What event do I need to listen out for with the drop down selector? I tried using 'click', but since you have to click once to bring up the list of options the fetch is being fired before a new unit has been selected (note that qrData is a variable which is declared earlier on the page, and I am trying to set it to the new data passed back by the "/qr_data" route).
JavaScript code:
    selectBtn.addEventListener('click',
                               function() {
                                 console.log('Clicked on the drop down');
                                 fetch("/qr_data", {method: "POST"})
                                    .then(newData => qrData=newData);
                               }
                              );
EDIT: Figured it out.
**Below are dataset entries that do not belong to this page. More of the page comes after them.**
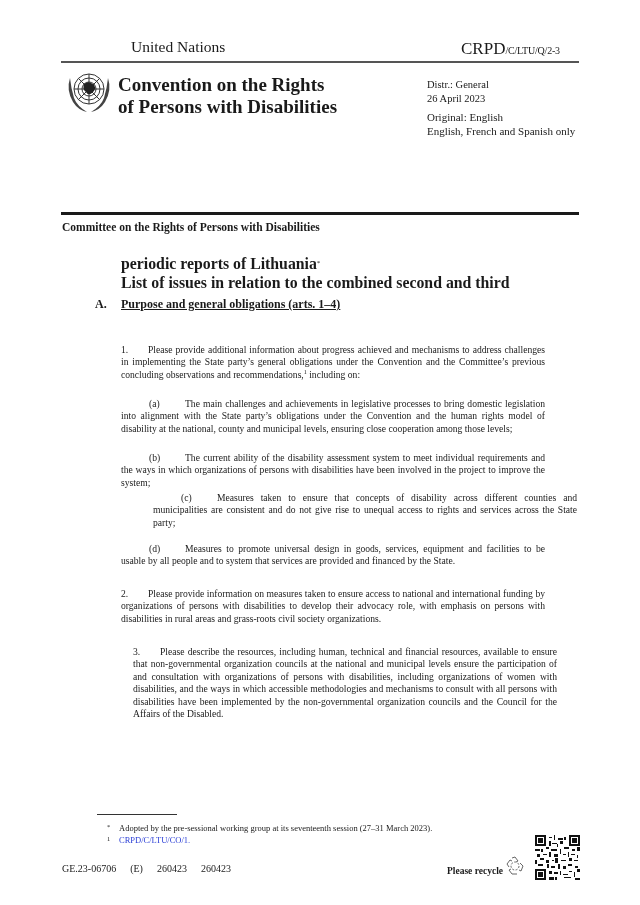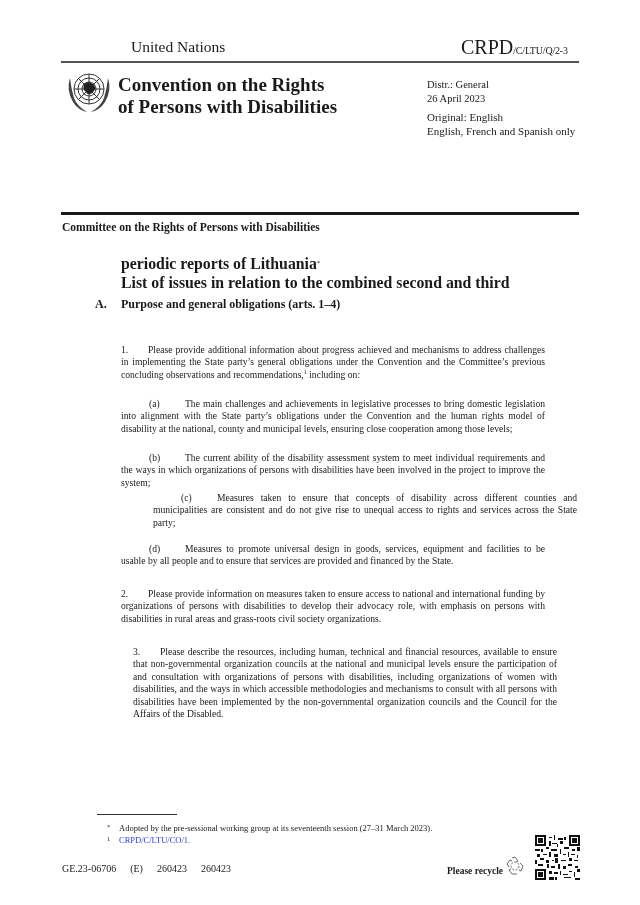--- a/index.html
+++ b/index.html
@@ -3,35 +3,35 @@
 <meta charset="utf-8">
 <style>
   html, body { margin: 0; padding: 0; background: #ffffff; }
   body { width: 640px; height: 905px; position: relative; overflow: hidden;
          font-family: "Liberation Serif", "DejaVu Serif", serif; color: #1a1a1a; }
   .abs { position: absolute; }
 
   
   .un-label { left: 131px; top: 38px; font-size: 15.5px; }
   .symbol { left: 461px; top: 33px; font-size: 24px; line-height: 26px; white-space: nowrap; }
-  .symbol .main { font-size: 20px; }
+  .symbol .main { font-size: 17px; }
   .symbol .suffix { font-size: 10px; letter-spacing: -0.2px; }
   .rule-thin { left: 61px; top: 61px; width: 518px; height: 2px; background: #555; }
   .emblem { left: 64px; top: 66px; width: 50px; height: 50px; }
   .title { left: 118px; top: 66px; font-size: 19px; font-weight: bold; line-height: 22px; margin-top: 8px; }
   .distr { left: 427px; top: 78px; font-size: 10.5px; line-height: 14px; }
   .orig { left: 427px; top: 110px; font-size: 11px; line-height: 14px; }
 
   .rule-thick { left: 61px; top: 212px; width: 518px; height: 3px; background: #1a1a1a; }
   .committee { left: 62px; top: 221px; font-size: 11.5px; font-weight: bold; }
 
   .issues-title { left: 121px; top: 254px; font-size: 15.8px; font-weight: bold; line-height: 19px; }
   .issues-title sup { font-size: 7px; font-weight: normal; vertical-align: 4px; }
 
-  .section { left: 95px; top: 297px; font-size: 12px; font-weight: bold; }
+  .section { left: 95px; top: 297px; font-size: 12px; font-weight: bold; text-decoration: underline; }
   .section .letter { display: inline-block; width: 26px; }
 
   .body { left: 121px; width: 424px; font-size: 9.6px; line-height: 12.4px; text-align: justify; }
   .para { margin: 0; }
   .para .num { display: inline-block; width: 27px; }
   .para .sub { display: inline-block; width: 36px; margin-left: 28px; }
   .para sup { font-size: 6px; vertical-align: 4px; line-height: 0; }
 
   .fn-rule { left: 97px; top: 814px; width: 80px; height: 1px; background: #333; }
   .fn { left: 107px; font-size: 8.5px; line-height: 11px; }
@@ -99,21 +99,21 @@
 <div class="abs body" style="top:398px;">
   <p class="para"><span class="sub">(a)</span><span>The main challenges and achievements in legislative processes to bring domestic legislation into alignment with the State party’s obligations under the Convention and the human rights model of disability at the national, county and municipal levels, ensuring close cooperation among those levels;</span></p>
 </div>
 <div class="abs body" style="top:452px;">
   <p class="para"><span class="sub">(b)</span><span>The current ability of the disability assessment system to meet individual requirements and the ways in which organizations of persons with disabilities have been involved in the project to improve the system;</span></p>
 </div>
 <div class="abs body" style="top:492px;margin-left:32px;">
   <p class="para"><span class="sub">(c)</span><span>Measures taken to ensure that concepts of disability across different counties and municipalities are consistent and do not give rise to unequal access to rights and services across the State party;</span></p>
 </div>
 <div class="abs body" style="top:543px;">
-  <p class="para"><span class="sub">(d)</span><span>Measures to promote universal design in goods, services, equipment and facilities to be usable by all people and to ensure that services are provided and financed by the State.</span></p>
+  <p class="para"><span class="sub">(d)</span><span>Measures to promote universal design in goods, services, equipment and facilities to be usable by all people and to system that services are provided and financed by the State.</span></p>
 </div>
 <div class="abs body" style="top:588px;">
   <p class="para"><span class="num">2.</span><span>Please provide information on measures taken to ensure access to national and international funding by organizations of persons with disabilities to develop their advocacy role, with emphasis on persons with disabilities in rural areas and grass-roots civil society organizations.</span></p>
 </div>
 <div class="abs body" style="top:646px;margin-left:12px;">
   <p class="para"><span class="num">3.</span><span>Please describe the resources, including human, technical and financial resources, available to ensure that non-governmental organization councils at the national and municipal levels ensure the participation of and consultation with organizations of persons with disabilities, including organizations of women with disabilities, and the ways in which accessible methodologies and mechanisms to consult with all persons with disabilities have been implemented by the non-governmental organization councils and the Council for the Affairs of the Disabled.</span></p>
 </div>
 
 <div class="abs fn-rule"></div>
 <div class="abs fn" style="top:821px;"><span class="mark">*</span><span>Adopted by the pre-sessional working group at its seventeenth session (27–31 March 2023).</span></div>

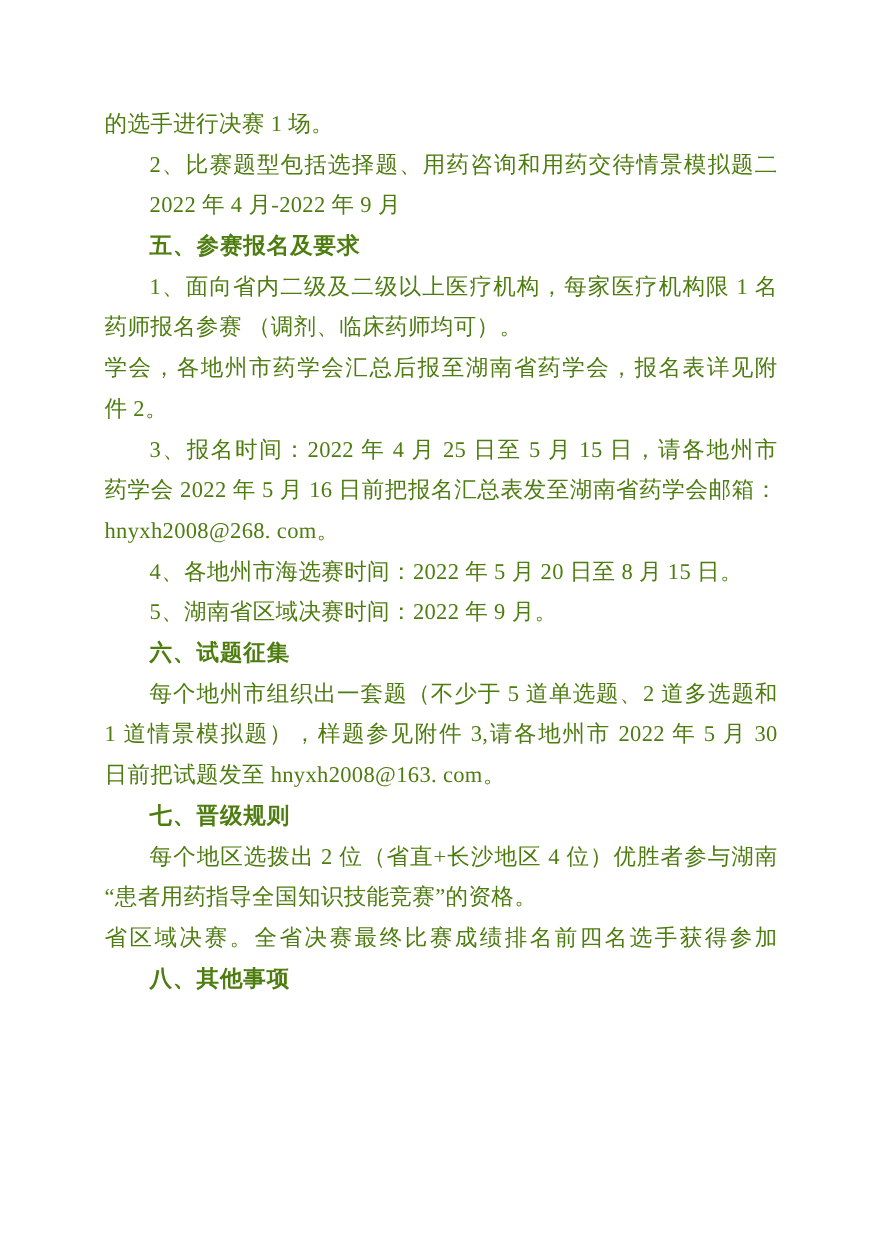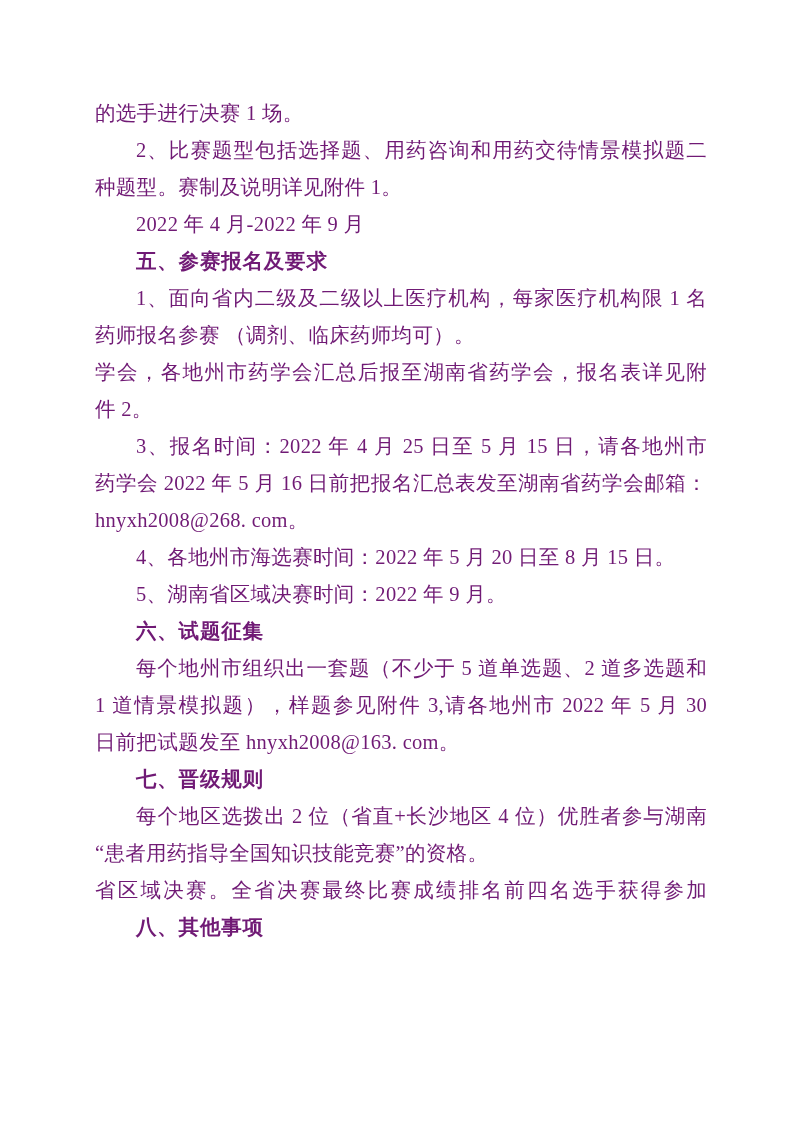--- a/index.html
+++ b/index.html
@@ -7,21 +7,21 @@
     padding: 0;
     background: #ffffff;
   }
   .page {
     position: relative;
     width: 800px;
     height: 1131px;
     background: #ffffff;
     overflow: hidden;
     font-family: "Liberation Serif", "DejaVu Serif", serif;
-    color: #701a75;
+    color: #4d7c0f;
   }
   .content {
     position: absolute;
     left: 95px;
     top: 95px;
     width: 612px;
   }
   .line {
     height: 37px;
     line-height: 37px;
@@ -45,21 +45,20 @@
   }
 </style>
 </head>
 <body>
 
 <div class="page">
   <div class="content">
 
     <div class="line">的选手进行决赛 1 场。</div>
     <div class="line indent fill">2、比赛题型包括选择题、用药咨询和用药交待情景模拟题二</div>
-    <div class="line">种题型。赛制及说明详见附件 1。</div>
 
     <div class="line indent">2022 年 4 月-2022 年 9 月</div>
 
     <div class="line indent bold">五、参赛报名及要求</div>
     <div class="line indent fill">1、面向省内二级及二级以上医疗机构，每家医疗机构限 1 名</div>
     <div class="line">药师报名参赛 （调剂、临床药师均可）。</div>
     <div class="line fill">学会，各地州市药学会汇总后报至湖南省药学会，报名表详见附</div>
     <div class="line">件 2。</div>
     <div class="line indent fill">3、报名时间：2022 年 4 月 25 日至 5 月 15 日，请各地州市</div>
     <div class="line fill">药学会 2022 年 5 月 16 日前把报名汇总表发至湖南省药学会邮箱：</div>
I need to listen for the 'change' event.

Jose Cuervo fucked around with this message at 00:55 on Oct 3, 2023

Jose Cuervo
Aug 25, 2004
I want to make sure that a string that is passed in has the year-month format 'yyyy-mm'. So for example, '2022-09' would work or even '2022-9', but not '2022 09' or '22-09' etc. Should I be trying to use a regular expression for this?

Jose Cuervo
Aug 25, 2004
thought I must be missing some slick way to use regular expressions for this task, but I I think I will stick to checking the length of the string is 7 or 6. If the length is 7, then I will check for the 5th character being '-', the last two characters need to be one of 12 options ('01' through '12'), and that the first 4 four characters are a number between 2006 and 2023 (there is no data pre-2006). If the length is 6, then the only thing that changes is that the last character needs to be one of 9 options ('1' through '9').

Jose Cuervo
Aug 25, 2004
I have been watching Corey Schafer's Python Flask tutorial on youtube and have made it to past part 5:
https://www.youtube.com/watch?v=44PvX0Yv368
where he restructures the app to avoid issues with circular dependencies etc, and past part 7:
https://www.youtube.com/watch?v=803Ei2Sq-Zs
where he creates the user account etc.

The tutorial is somewhat old and uses the old style of SQLAlchemy queries, and I was trying to update the way in which the models were defined to be in the declarative mapping style.
This is the version which worked:
Python code:
File: __init__.py

from flask import Flask
from flask_sqlalchemy import SQLAlchemy
from flask_login import LoginManager

app = Flask(__name__)
app.config['SECRET_KEY'] = 'mysecretkeygoeshere'
app.config['SQLALCHEMY_DATABASE_URI'] = 'sqlite:///tutorial_database.db'

db = SQLAlchemy(model_class=Base)

login_manager = LoginManager(app)
Python code:
File: models.py

from tutorial import db, login_manager
from flask_login import UserMixin

class User(db.Model, UserMixin):
    id = db.Column(db.Integer, primary_key=True)
    email = db.Column(db.String(120), unique=True, nullable=False)
    password = db.Column(db.String(60), nullable=False)
This code worked fine (it follows along with what Corey has in his tutorial).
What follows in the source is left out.